Certain exemplary embodiments can provide a method, in which the contrast agents are Gd-DTPA.

Certain exemplary embodiments can provide a method, in which the concentration range of the contrast agents is within 0 to 1 mM the relationship between the signal intensity of the contrast agents in magnetic resonance imaging environment and the concentration thereof at a certain region of the brain of the object is as follows,

$C_{\mathrm{Gd}}=\frac{\mathrm{SI}-B}{K},$

wherein:

• • SI is the signal intensity of the contrast agents at the certain site in the magnetic resonance imaging environment,
  • CGd is the concentration of the contrast agents at the certain site,
  • K is a constant, which is in the range of 300-3000, and
  • B is a constant, which is in the range of 20-200.
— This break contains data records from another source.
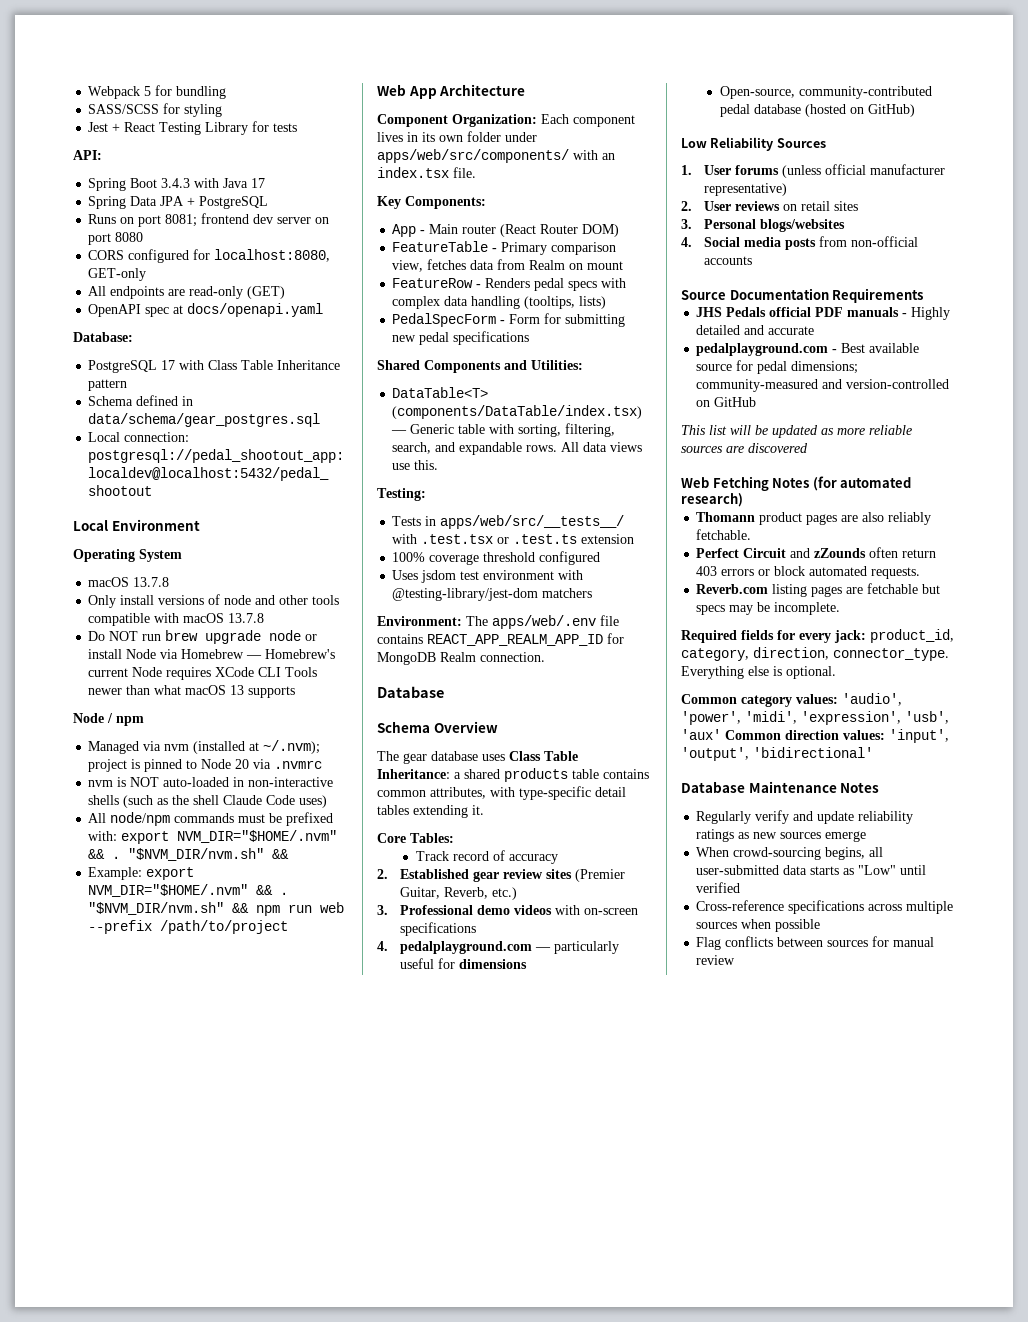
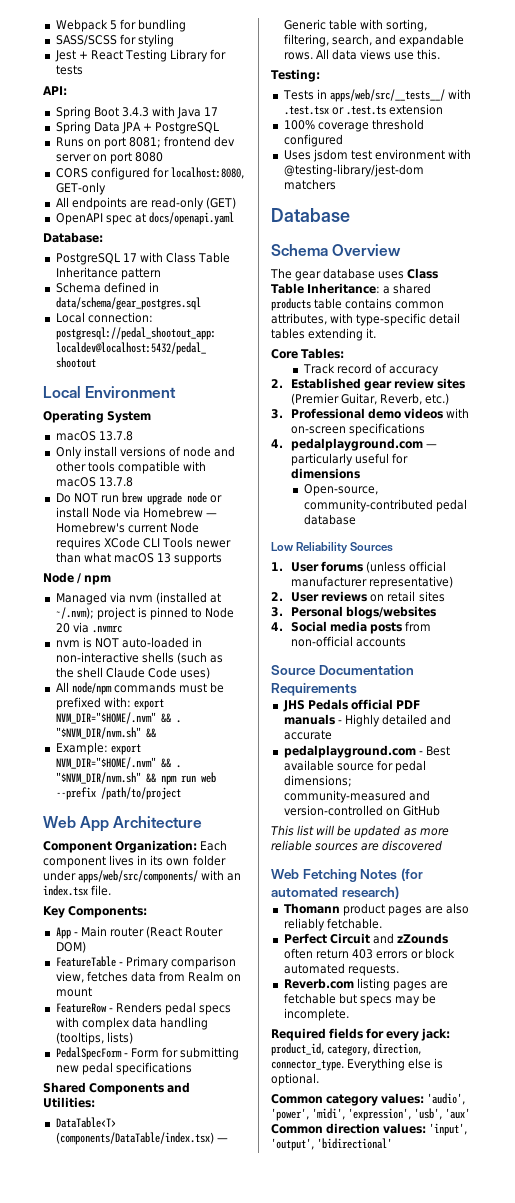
- Environment: The apps/web/.env file contains REACT_APP_REALM_APP_ID for MongoDB Realm connection.
- Open-source, community-contributed pedal database (hosted on GitHub)
+ Open-source, community-contributed pedal database
- Database Maintenance Notes
- Regularly verify and update reliability ratings as new sources emerge
- When crowd-sourcing begins, all user-submitted data starts as "Low" until verified
- Cross-reference specifications across multiple sources when possible
- Flag conflicts between sources for manual review

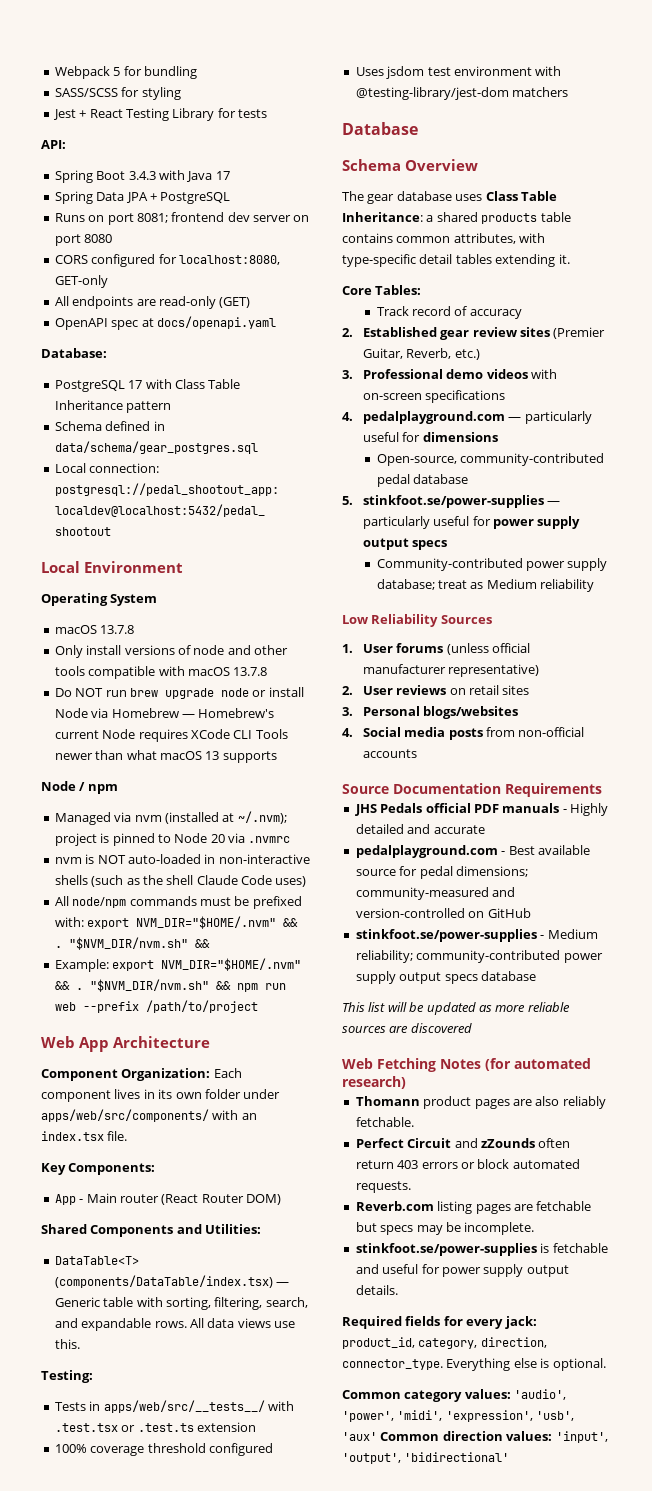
- FeatureTable - Primary comparison view, fetches data from Realm on mount
- FeatureRow - Renders pedal specs with complex data handling (tooltips, lists)
- PedalSpecForm - Form for submitting new pedal specifications
+ 5. stinkfoot.se/power-supplies — particularly useful for power supply output specs
+ Community-contributed power supply database; treat as Medium reliability
+ stinkfoot.se/power-supplies - Medium reliability; community-contributed power supply output specs database
+ stinkfoot.se/power-supplies is fetchable and useful for power supply output details.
Utilizing magnetic resonance imaging (MRI) technique and via the changes of MRI signal intensity (SI) caused by the diffusion and elimination of the contrast agents in the brain, the present invention can obtain the anatomical structure and the physiological parameters of the brain ECS.

In particular, by observing and measuring the parameters of diffusion and the elimination of the MRI contrast agents in ISF of the brain ECS, the present invention can accurate observation and quantitative analysis of the anatomical structure and the physiological parameters of the brain ECS in different brain area in vivo. The present invention also can accurately estimate the diffusion and the elimination of the matter having the same molecular weight and polarity with contrast agents in brain ECS. It can provide useful information for the research of cerebral microcirculation.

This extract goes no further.